* _GOAL OF THE EXERCISE_:
Make a verbatim transcription of the records, without the pictures.

####

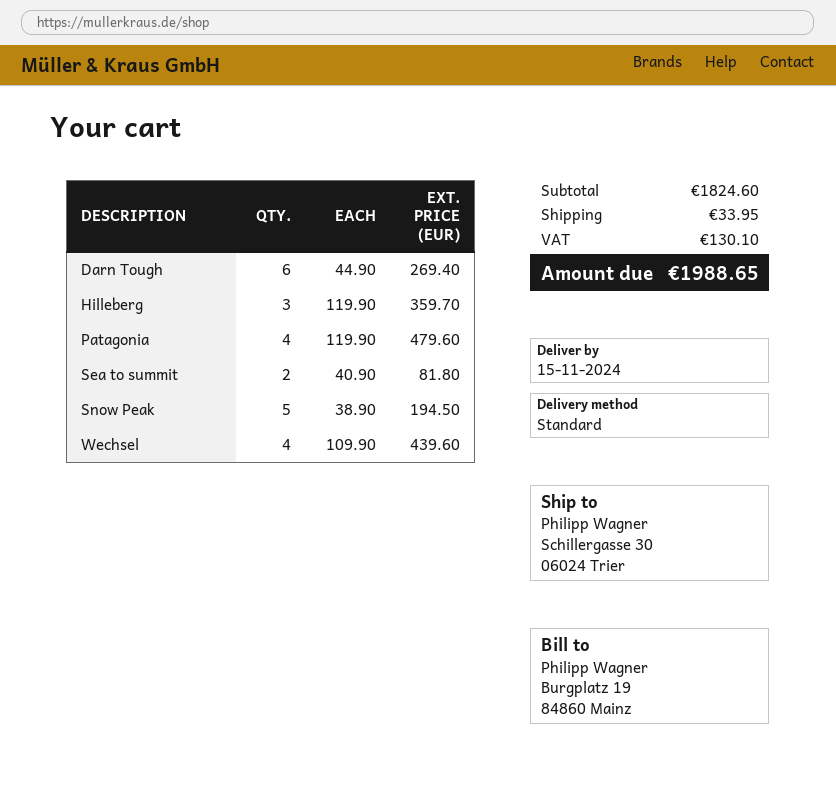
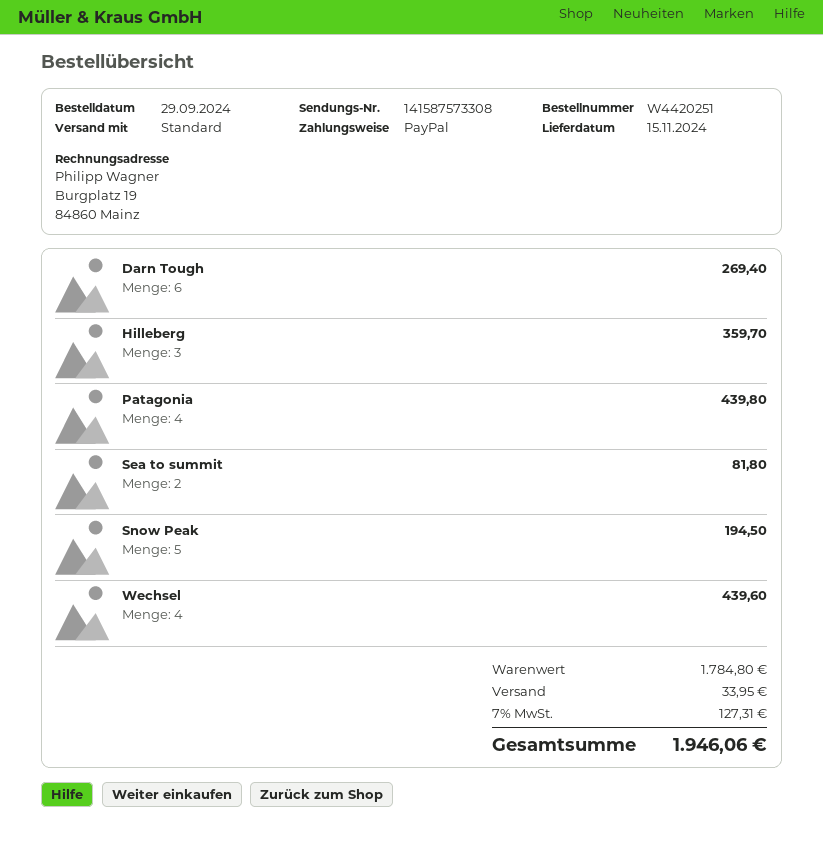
Patagonia: 4 for 479.60 -> 4 for 439.80
subtotal: 1824.60 -> 1784.80
tax: 130.10 -> 127.31
total: 1988.65 -> 1946.06

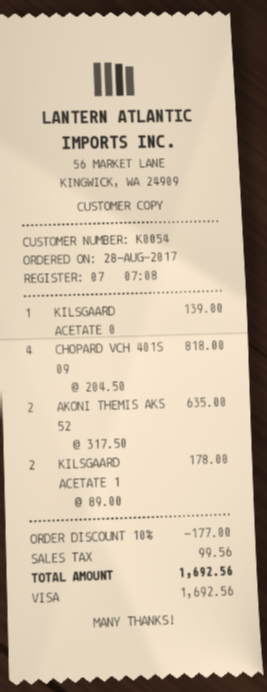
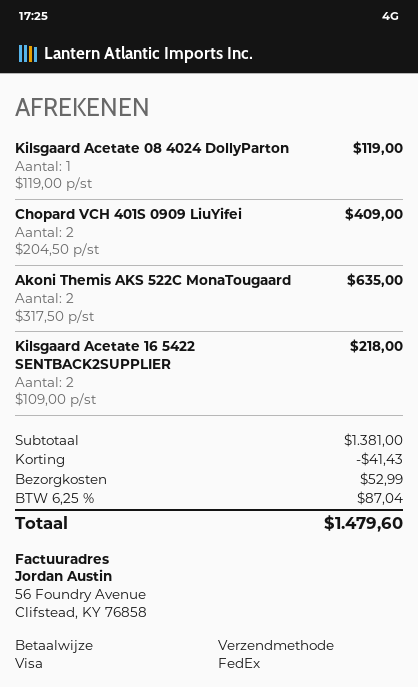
KILSGAARD ACETATE 0: 1 x 139.00 = 139.00 -> 1 x 119.00 = 119.00
CHOPARD VCH 401S 09: 4 x 204.50 = 818.00 -> 2 x 204.50 = 409.00
KILSGAARD ACETATE 1: 2 x 89.00 = 178.00 -> 2 x 109.00 = 218.00
discount: 177.00 -> 41.43
shipping: none -> 52.99
tax: 99.56 -> 87.04
total: 1692.56 -> 1479.60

####

* _RESPONSE TO THIS TASK_:
Patagonia: 4 for 479.60 -> 4 for 439.80
subtotal: 1824.60 -> 1784.80
tax: 130.10 -> 127.31
total: 1988.65 -> 1946.06

KILSGAARD ACETATE 0: 1 x 139.00 = 139.00 -> 1 x 119.00 = 119.00
CHOPARD VCH 401S 09: 4 x 204.50 = 818.00 -> 2 x 204.50 = 409.00
KILSGAARD ACETATE 1: 2 x 89.00 = 178.00 -> 2 x 109.00 = 218.00
discount: 177.00 -> 41.43
shipping: none -> 52.99
tax: 99.56 -> 87.04
total: 1692.56 -> 1479.60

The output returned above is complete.